Balzac décrit la salle à manger commune comme un lieu où toutes les misères de la civilisation parisienne
sont rassemblées — formulation qui pose explicitement la pension comme synecdoque de la ville entière. Les meubles usés, les nappes tachées, l'odeur persistante de renfermé forment un décor qui n'est pas seulement pittoresque : il matérialise la stagnation sociale de ceux qui n'ont pas réussi à s'élever.
Chaque pensionnaire représente un segment précis de la société. Mme Vauquer elle-même, dont la mise reflète l'état de la pension — Balzac souligne que toute sa personne explique la pension, comme la pension implique sa personne — incarne la petite bourgeoisie rentière et déclassée. Mlle Michonneau et M. Poiret figurent la vieillesse misérable des anciens employés sans ressources. Les deux étudiants, Rastignac et Bianchon, représentent la jeunesse provinciale ambitieuse, celle qui arrive à Paris avec des illusions et doit choisir entre la vertu et la réussite.
Vautrin, lui, est une figure à part : ancien forçat évadé qui se dissimule sous une identité bourgeoise, il est le seul à avoir une connaissance lucide et cynique de toutes les strates de la société. Son discours célèbre à Rastignac — dans lequel il lui expose les deux seules voies possibles pour réussir, le travail honnête et lent ou la corruption rapide — fonctionne comme une cartographie impitoyable des règles réelles de Paris, celles qu'on ne formule jamais en public.

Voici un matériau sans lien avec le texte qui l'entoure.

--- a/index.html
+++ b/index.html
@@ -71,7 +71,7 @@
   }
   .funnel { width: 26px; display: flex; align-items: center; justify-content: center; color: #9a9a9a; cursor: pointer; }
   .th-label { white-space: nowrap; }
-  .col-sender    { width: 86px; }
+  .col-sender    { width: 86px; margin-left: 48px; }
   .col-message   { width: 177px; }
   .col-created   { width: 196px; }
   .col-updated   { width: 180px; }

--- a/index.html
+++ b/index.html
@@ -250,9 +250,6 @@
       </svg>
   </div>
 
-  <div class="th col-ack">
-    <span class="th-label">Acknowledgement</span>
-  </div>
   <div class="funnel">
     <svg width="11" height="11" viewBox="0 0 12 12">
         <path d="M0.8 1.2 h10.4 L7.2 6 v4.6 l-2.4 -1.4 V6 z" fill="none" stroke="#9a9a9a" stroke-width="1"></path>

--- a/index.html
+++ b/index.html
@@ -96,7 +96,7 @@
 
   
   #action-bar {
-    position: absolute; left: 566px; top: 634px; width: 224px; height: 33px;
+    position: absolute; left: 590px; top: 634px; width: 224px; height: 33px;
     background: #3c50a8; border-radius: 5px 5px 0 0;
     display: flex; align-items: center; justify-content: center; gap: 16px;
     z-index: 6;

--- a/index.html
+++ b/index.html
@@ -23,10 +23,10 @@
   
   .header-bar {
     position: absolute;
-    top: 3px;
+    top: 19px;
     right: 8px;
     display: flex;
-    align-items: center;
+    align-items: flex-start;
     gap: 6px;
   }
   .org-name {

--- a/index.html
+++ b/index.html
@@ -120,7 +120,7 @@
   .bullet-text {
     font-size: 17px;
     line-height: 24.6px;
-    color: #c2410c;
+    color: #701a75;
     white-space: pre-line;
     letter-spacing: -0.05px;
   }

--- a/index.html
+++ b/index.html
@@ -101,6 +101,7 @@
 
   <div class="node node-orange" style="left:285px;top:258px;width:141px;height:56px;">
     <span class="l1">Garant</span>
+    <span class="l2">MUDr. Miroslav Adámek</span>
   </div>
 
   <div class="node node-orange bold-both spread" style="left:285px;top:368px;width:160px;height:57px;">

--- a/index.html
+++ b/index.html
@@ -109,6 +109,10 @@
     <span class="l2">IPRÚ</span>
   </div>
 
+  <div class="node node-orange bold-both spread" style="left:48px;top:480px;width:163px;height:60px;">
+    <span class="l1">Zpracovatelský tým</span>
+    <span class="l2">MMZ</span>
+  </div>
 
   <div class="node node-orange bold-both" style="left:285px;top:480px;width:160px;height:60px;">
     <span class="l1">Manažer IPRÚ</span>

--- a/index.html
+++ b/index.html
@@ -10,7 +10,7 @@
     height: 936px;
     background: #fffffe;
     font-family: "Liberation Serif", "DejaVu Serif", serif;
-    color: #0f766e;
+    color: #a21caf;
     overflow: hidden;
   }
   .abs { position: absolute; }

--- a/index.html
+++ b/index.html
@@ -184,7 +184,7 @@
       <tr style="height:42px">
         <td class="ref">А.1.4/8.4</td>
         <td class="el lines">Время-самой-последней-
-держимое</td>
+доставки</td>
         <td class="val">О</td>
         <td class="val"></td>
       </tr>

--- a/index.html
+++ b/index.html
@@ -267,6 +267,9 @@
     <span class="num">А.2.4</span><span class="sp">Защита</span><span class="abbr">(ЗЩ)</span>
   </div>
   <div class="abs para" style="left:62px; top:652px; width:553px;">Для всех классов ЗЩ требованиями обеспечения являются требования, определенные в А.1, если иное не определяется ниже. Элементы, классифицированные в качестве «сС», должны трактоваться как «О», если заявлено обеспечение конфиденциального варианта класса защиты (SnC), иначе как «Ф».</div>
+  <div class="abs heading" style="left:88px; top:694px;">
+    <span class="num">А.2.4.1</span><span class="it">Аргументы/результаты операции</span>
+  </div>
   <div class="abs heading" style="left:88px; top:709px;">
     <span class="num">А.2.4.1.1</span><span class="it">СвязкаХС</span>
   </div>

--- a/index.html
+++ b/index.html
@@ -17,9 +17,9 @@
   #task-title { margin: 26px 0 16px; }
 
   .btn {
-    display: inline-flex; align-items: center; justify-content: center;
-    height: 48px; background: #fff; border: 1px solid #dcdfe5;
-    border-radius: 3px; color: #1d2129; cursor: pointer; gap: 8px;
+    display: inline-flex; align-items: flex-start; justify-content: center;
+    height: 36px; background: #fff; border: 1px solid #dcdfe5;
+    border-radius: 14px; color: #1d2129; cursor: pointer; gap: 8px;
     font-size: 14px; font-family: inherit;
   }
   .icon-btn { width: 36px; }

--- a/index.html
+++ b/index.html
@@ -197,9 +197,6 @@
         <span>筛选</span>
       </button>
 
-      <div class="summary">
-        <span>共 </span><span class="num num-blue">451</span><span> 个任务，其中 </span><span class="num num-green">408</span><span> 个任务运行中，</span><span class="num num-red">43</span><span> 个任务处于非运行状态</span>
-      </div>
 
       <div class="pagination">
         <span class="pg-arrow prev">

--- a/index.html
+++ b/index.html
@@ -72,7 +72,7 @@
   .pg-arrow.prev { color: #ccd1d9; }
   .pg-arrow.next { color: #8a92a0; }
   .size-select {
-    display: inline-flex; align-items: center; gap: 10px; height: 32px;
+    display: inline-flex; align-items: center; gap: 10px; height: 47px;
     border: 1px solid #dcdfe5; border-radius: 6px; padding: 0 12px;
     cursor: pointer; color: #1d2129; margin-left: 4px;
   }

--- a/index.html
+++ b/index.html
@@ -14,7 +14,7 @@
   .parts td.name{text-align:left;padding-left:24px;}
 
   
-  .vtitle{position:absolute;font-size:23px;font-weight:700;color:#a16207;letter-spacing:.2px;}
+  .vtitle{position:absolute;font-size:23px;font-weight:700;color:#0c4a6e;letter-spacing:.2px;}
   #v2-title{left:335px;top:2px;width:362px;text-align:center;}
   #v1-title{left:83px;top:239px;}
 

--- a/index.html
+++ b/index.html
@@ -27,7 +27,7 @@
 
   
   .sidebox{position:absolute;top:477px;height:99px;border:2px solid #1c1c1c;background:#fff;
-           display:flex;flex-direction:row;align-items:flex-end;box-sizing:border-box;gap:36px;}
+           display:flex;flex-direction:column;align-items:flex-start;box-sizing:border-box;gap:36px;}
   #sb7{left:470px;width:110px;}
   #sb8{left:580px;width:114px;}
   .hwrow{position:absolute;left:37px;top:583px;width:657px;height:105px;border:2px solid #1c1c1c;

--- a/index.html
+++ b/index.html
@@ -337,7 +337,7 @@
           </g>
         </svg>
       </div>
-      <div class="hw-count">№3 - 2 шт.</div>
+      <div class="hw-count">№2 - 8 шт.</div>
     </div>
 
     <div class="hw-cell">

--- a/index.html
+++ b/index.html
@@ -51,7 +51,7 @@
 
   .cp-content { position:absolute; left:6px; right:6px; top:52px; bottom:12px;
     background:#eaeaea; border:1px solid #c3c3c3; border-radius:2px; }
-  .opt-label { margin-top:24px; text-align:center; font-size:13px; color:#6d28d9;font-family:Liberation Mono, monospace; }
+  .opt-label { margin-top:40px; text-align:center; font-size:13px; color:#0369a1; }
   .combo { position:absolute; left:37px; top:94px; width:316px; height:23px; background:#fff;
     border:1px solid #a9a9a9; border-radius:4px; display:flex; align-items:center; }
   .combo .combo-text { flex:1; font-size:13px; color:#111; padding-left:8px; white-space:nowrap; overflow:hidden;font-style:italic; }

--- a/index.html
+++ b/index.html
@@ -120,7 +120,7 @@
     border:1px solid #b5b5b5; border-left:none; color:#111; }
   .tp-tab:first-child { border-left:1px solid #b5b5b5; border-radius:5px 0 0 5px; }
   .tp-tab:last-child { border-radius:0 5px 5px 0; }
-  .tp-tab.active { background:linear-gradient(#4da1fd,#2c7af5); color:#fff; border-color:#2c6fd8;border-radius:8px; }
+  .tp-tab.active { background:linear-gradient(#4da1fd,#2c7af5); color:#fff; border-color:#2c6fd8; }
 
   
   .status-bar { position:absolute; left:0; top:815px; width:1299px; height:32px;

La pension est précisément le lieu où ce discours peut être tenu, parce que ses habitants, trop proches du dénuement pour se payer le luxe des illusions, voient la société telle qu'elle est.
Ce qui fait de la pension Vauquer un vrai microcosme — et non une simple métaphore décorative — c'est que les rapports de force qui s'y jouent reproduisent exactement ceux du grand Paris. La dépendance économique, la surveillance mutuelle des pensionnaires, la concurrence pour les faveurs de la maîtresse de maison, la solidarité superficielle qui masque un individualisme foncier : tout cela est déjà Paris, en plus petit et en plus nu.
Le destin du père Goriot illustre ce mécanisme avec une clarté tragique. Ancien industriel enrichi par le commerce des pâtes alimentaires pendant les années révolutionnaires, il a tout sacrifié à ses deux filles, Anastasie de Restaud et Delphine de Nucingen, qui ont épousé des hommes de la haute société et qui répugnent désormais à reconnaître leur père en public. La pension est l'endroit où il finit, abandonné et mourant, tandis que ses filles brillent dans les salons que Rastignac commence tout juste à fréquenter. L'écart entre les deux mondes — le salon aristocratique et la pension décrépite — est la distance même que Balzac cherche à faire voir : ils sont pourtant liés par les mêmes logiques d'argent et de calcul.
En faisant de la pension Vauquer le point de départ et le point de retour constant du roman, Balzac applique un principe fondateur du réalisme : partir du particulier concret pour rendre lisible le général abstrait. La description méticuleuse du mobilier, des odeurs, des habitudes alimentaires n'est pas un excès de zèle documentaire — c'est la condition pour que le lecteur comprenne que ce lieu modeste porte en lui toute la structure d'une société fondée sur l'argent, où chaque être est assigné à une place selon ce qu'il possède, et où la seule mobilité possible est la chute.